Stephen Bartholomeusz: Lindsay Tanner, thanks for speaking with us. This is the first Labor budget in more than a decade. How did you find the process and are you satisfied you delivered the best outcome you could in the circumstances?

Lindsay Tanner: The process has been pretty gruelling because we had a shortened time frame and a fairly large array of election commitments we wanted to implement. And highly unusual economic circumstances that, over the time we’ve been engaged in the process, have moved around a bit. So that’s all made it fairly challenging – on top of the fact that we’re going through it at a time when ministers are getting on top of their portfolios and getting staff in place an all those things. So it was very, very challenging. Having not been involved in one before, of course, I don’t have a basic comparison, but I’ve just done a speech to most of my department about 1,000 people, and tried to assure them that next year won’t be quite as bad as this year in process terms [laughs].

As to whether we got it right, these things are always a matter of opinion, though I took some heart from Chris Richardson’s [of Access Economics] comments on the night – because he has been something of a fiscal hawk over the years. Good on him – those of us whose job involve being fiscal hawks appreciate that kind of external pressure. And he was, I think, equivocal, in his assessment of whether or not we’d done enough. I took some heart from that – that’s some indication, I think, that we have got the balance about right. There’s never a situation where, you know, 1.8 per cent of GDP is absolutely correct and 1.75 per cent is a disaster and 1.9 is hopeless. You’re always dealing with a range. I believe we are in the zone where we should be. But inevitably different commentators will have different takes on it.

SB: Should we look at this budget as Labor’s one big structural shift in the budget framework or is it the start of something more evolutionary – a reorientation in terms of revenue and expenditure?

LT: Given that we’ve got a second stage of the razor gang that’s in the process of getting underway, and that’s got some fairly big objectives to improve efficiencies and reduce expenditure and improve outcomes, I would hope that it’s only a start, but it’s a pretty important start. We’ve got more targets, more things to tackle – the IT area is a really good example. The Commonwealth has over 800 web sites, we have 164 different IT platforms for processing grant applications, we have six or eight different secure networks for national security and defence-related things and so the list goes on.

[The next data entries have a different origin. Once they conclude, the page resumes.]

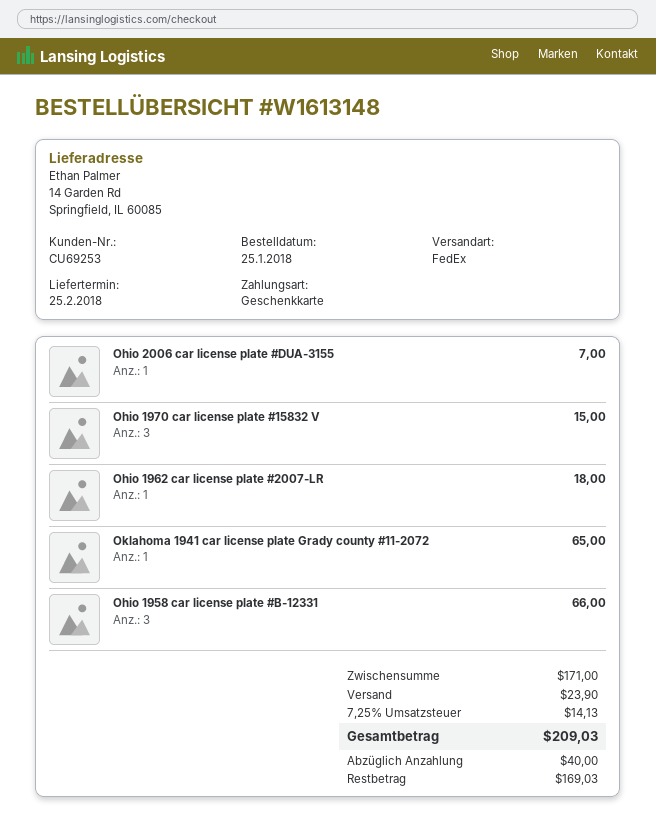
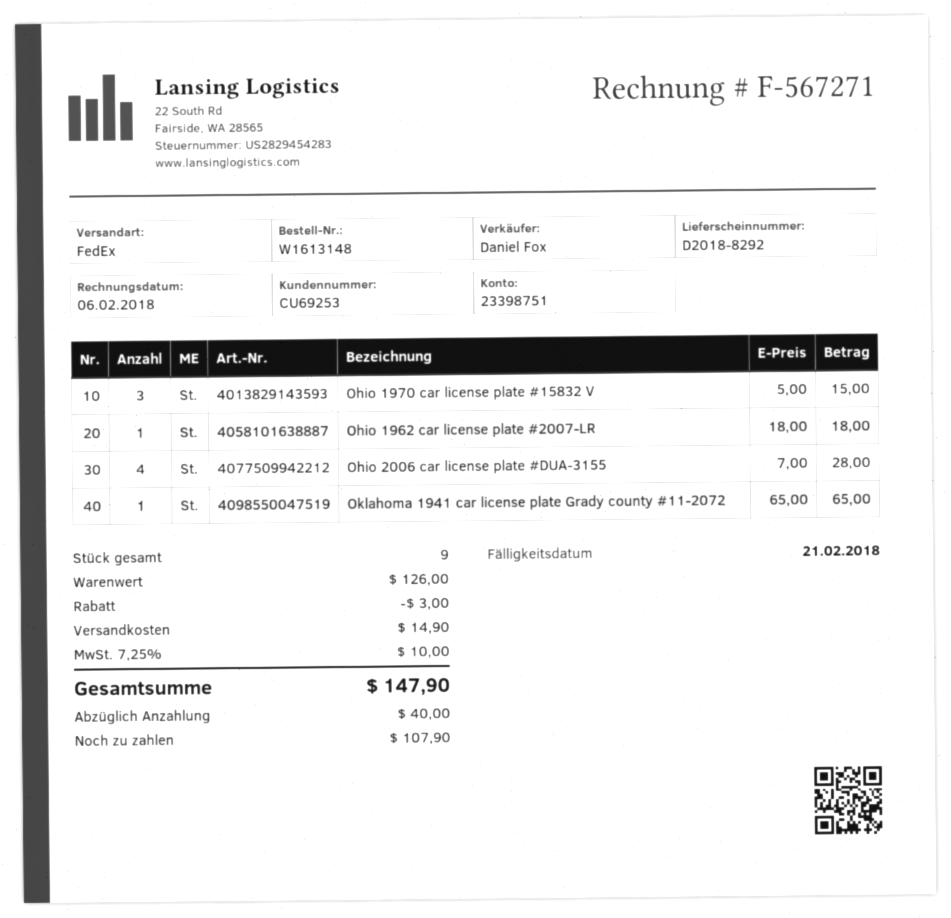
Ohio 2006 car license plate #DUA-3155: 1 for 7.00 -> 4 for 28.00
Ohio 1958 car license plate #B-12331: 3 for 66.00 -> none
subtotal: 171.00 -> 126.00
discount: none -> 3.00
shipping: 23.90 -> 14.90
tax: 7.25% = 14.13 -> 7.25% = 10.00
total: 209.03 -> 147.90
balance: 169.03 -> 107.90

So there’s still plenty of scope for structural improvement in how we do business. We’ve managed to cut back quite a bit on some of the lower priority discretionary spending but there’s always more that can be done. I would expect that you will see further reform over the years, but equally, of course, there will always be that demand for more spending, so we’ll have to run fast just to stay still and we’ll have to run even faster to make concrete progress.

Alan Kohler: How does this budget express this Labor government’s philosophy? What’s different about this Labor government to the previous Labor government, and what about this budget shows this difference?

LT: I’m not sure there’s too much dramatically different between us and the previous government – in fact I noticed that our latent expenditure increase of a bit over 1 per cent real is the lowest since the 1989-90 budget that Paul Keating delivered, which I think probably tells you that there are some distinct similarities.

I think the critical two things are, firstly, as with the Hawke and Keating governments for most of their time, the dominant issue with this government is dealing with issues on their merits. Obviously we come to the table with values and ideological views about things, as did they, as does everybody. But I think there’s a really strong ethic that Kevin Rudd has got and that is reflected in the ministry of dealing with major public policy issues on their merits.

Secondly, there’s something where there is a happy coincidence between good policy and public opinion that is trying to set things up for the long term. One of the really fascinating things about modern Australian politics is that the years of short-term vote buying and throwing money around and endless grants and all this kind of stuff, that was so dominant in the Howard era, has actually created a sentiment in the community that they want politicians who are going to take serious decisions for the long term future of the country. Now that’s a reasonable unusual thing to be the dominant message of public opinion, but it’s a very happy coincidence. The real message of the budget is that we’re trying to set things up for the long term. Obviously we won’t do it perfectly. Obviously a lot of the elements of that are debatable and contestable, but I think that it’s clear that that’s the driving mentality.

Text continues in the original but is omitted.